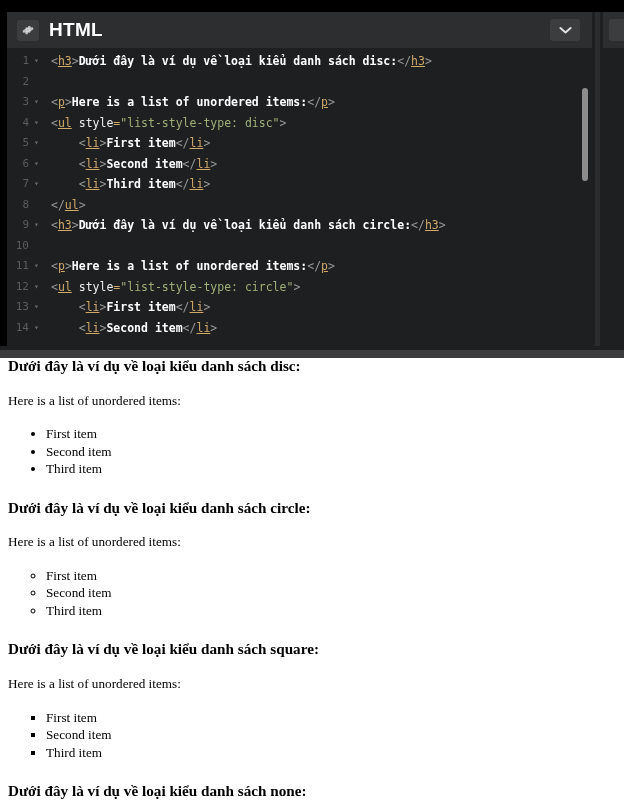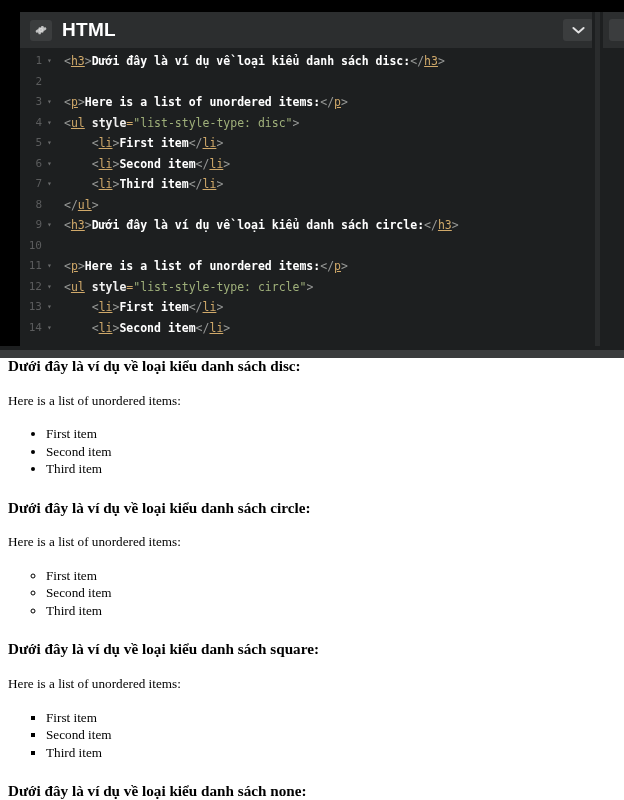--- a/index.html
+++ b/index.html
@@ -25,7 +25,7 @@
   
   .editor-pane {
     position: absolute;
-    left: 20px;
+    left: 7px;
     top: 12px;
     width: 585px;
     height: 334px;

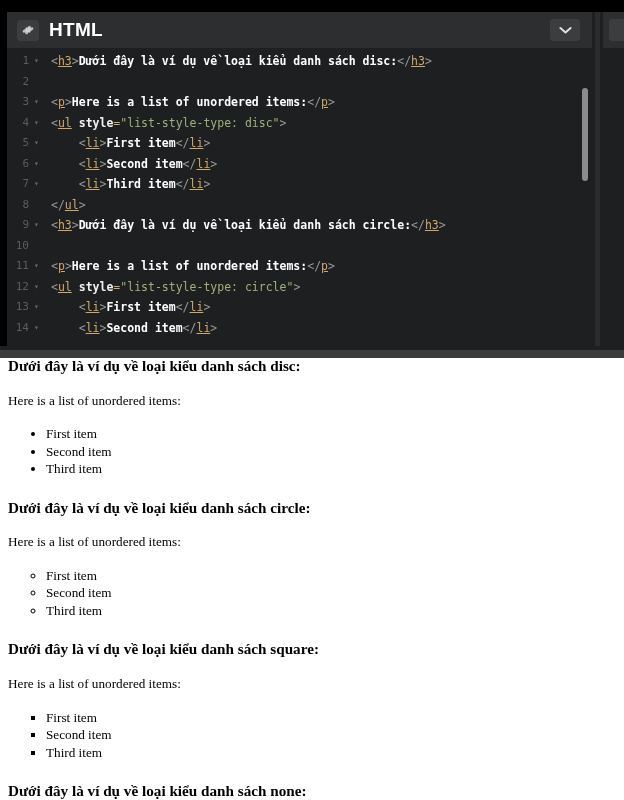--- a/index.html
+++ b/index.html
@@ -126,7 +126,7 @@
   
   .t-punc   { color: #969896; }
   .t-tag    { color: #d0a96a; text-decoration: underline; }
-  .t-attr   { color: #f0f0f0; font-weight: bold; }
+  .t-attr   { color: #f0f0f0; font-weight: normal; }
   .t-eq     { color: #d0a96a; }
   .t-str    { color: #9fb07a; }
   .t-text   { color: #ffffff; font-weight: bold; }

###

◆ **Activity**: Look through the material above. Copy each line where the word "text" appears.

◆ **Expected answer**:
   .t-tag    { color: #d0a96a; text-decoration: underline; }
   .t-text   { color: #ffffff; font-weight: bold; }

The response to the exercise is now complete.